Security researcher Charlie Miller revealed earlier today that he had found an exploit in Apple's iOS software that allows an App to run arbitrary code. Apple generally approves all code that is submitted to the AppStore and forbids the execution of un-approved code, but Miller discovered a way to bypass this restriction. Forbes writes:
Miller became suspicious of a possible flaw in the code signing of Apple’s mobile devices with the release of iOS 4.3 early last year.
The researcher soon dug up a bug that allowed him to expand that code-running exception to any application he’d like.
Beyond discovering the bug, Miller went a step further and actually had an App submitted to the App Store which took advantage of this bug.
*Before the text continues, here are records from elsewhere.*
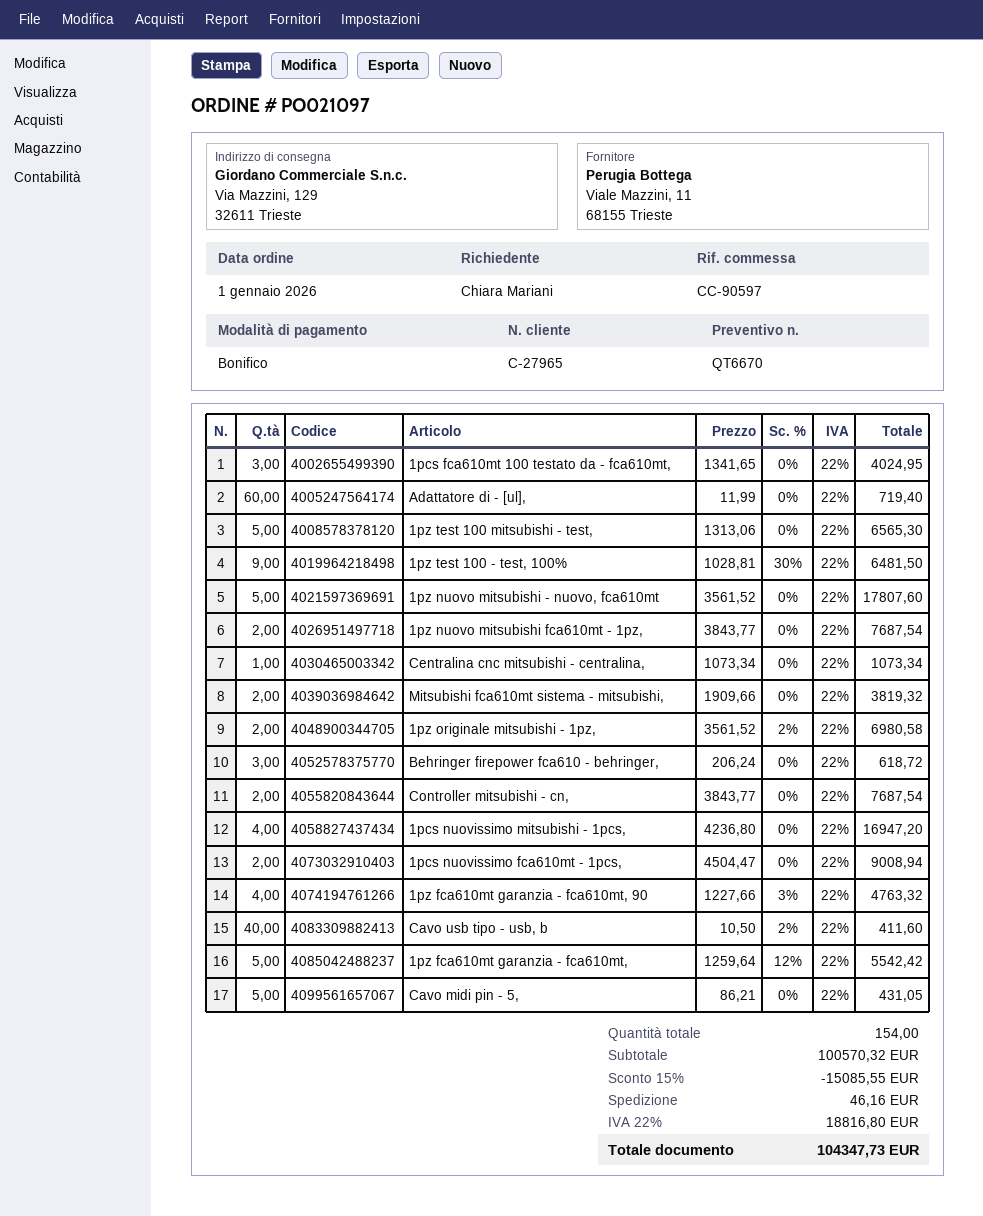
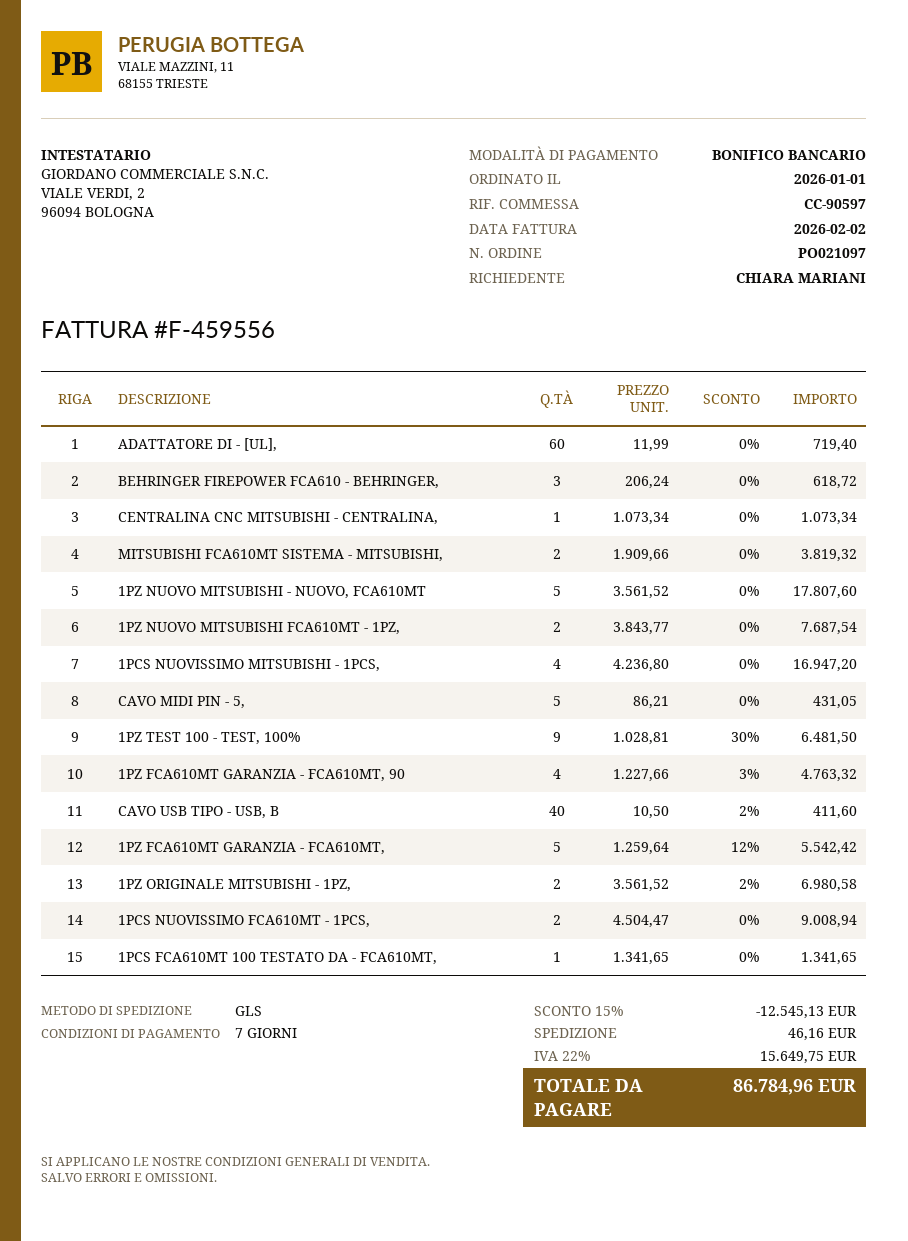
1pcs fca610mt 100 testato da - fca610mt,: 3 x 1341.65 = 4024.95 -> 1 x 1341.65 = 1341.65
1pz test 100 mitsubishi - test,: 5 x 1313.06 = 6565.30 -> none
Controller mitsubishi - cn,: 2 x 3843.77 = 7687.54 -> none
discount: 15% = 15085.55 -> 15% = 12545.13
tax: 22% = 18816.80 -> 22% = 15649.75
total: 104347.73 -> 86784.96

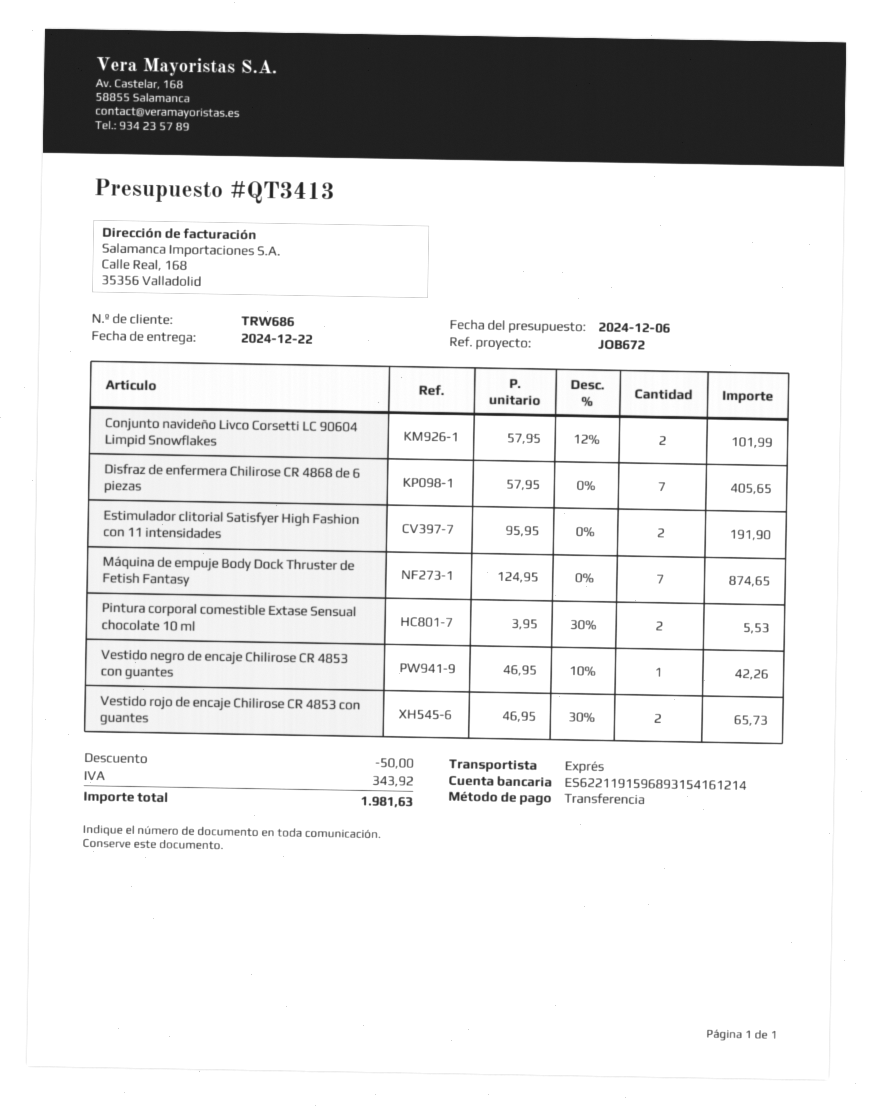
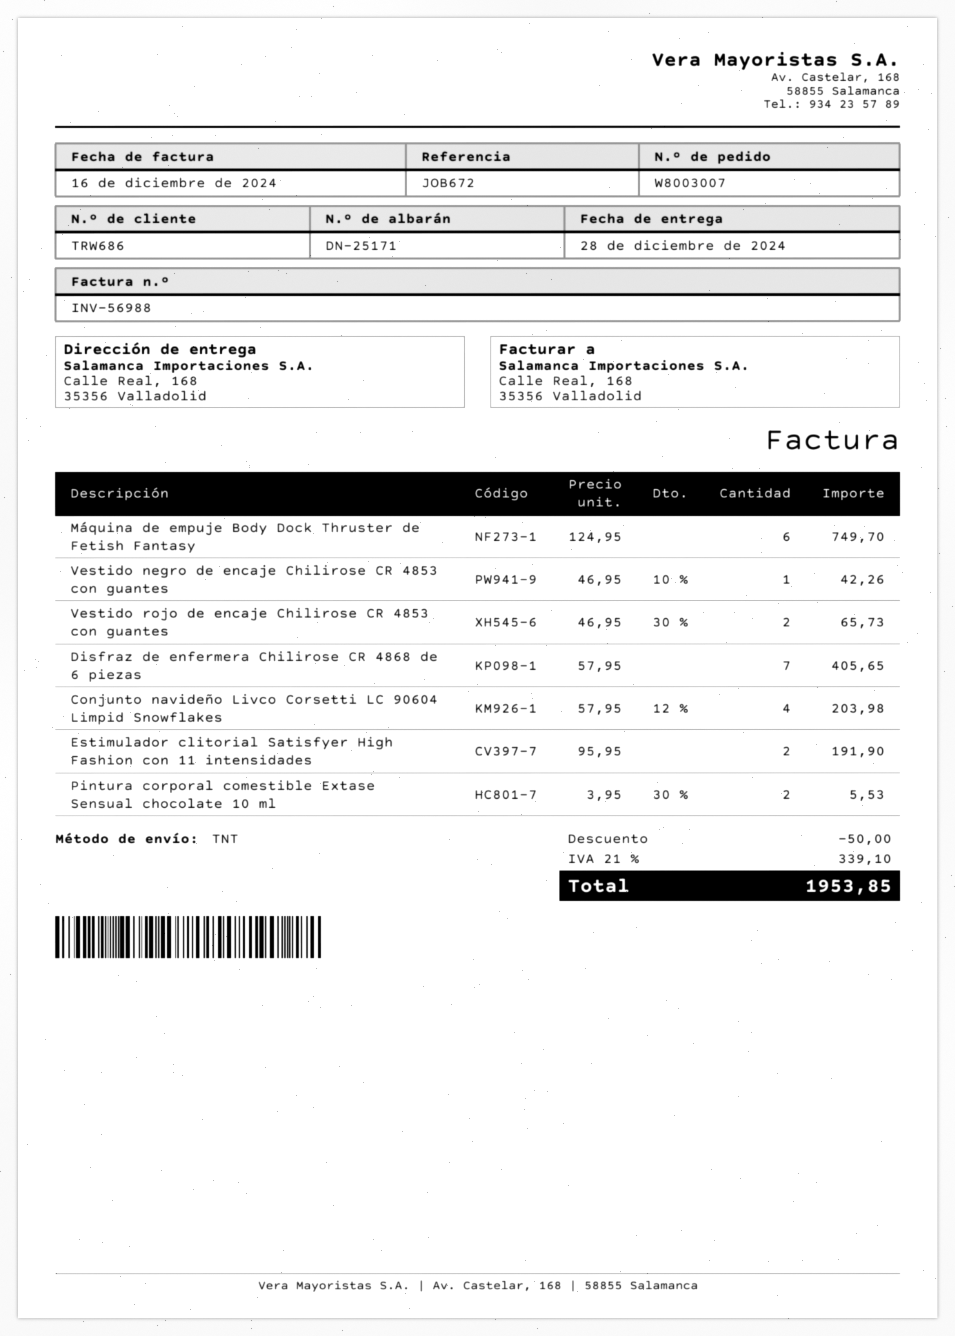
delivery date: 2024-12-22 -> 2024-12-28
shipping method: express -> TNT
Conjunto navideño Livco Corsetti LC 90604 Limpid Snowflakes: 2 x 57.95 - 12% = 101.99 -> 4 x 57.95 - 12% = 203.98
Máquina de empuje Body Dock Thruster de Fetish Fantasy: 7 x 124.95 = 874.65 -> 6 x 124.95 = 749.70
tax: 343.92 -> 339.10
total: 1981.63 -> 1953.85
The App was approved and was able to perform as expected:
Using his method–and Miller has already planted a sleeper app in Apple’s App Store to demonstrate the trick–an app can phone home to a remote computer that downloads new unapproved commands onto the device and executes them at will, including stealing the user’s photos, reading contacts, making the phone vibrate or play sounds, or otherwise repurposing normal iOS app functions for malicious ends.
Shortly after the news broke, Apple revoked Miller's developer account, citing a breach of the developer agreement.
“This letter serves as notice of termination of the iOS Developer Program License Agreement…between you and Apple,” the email read. “Effective immediately.”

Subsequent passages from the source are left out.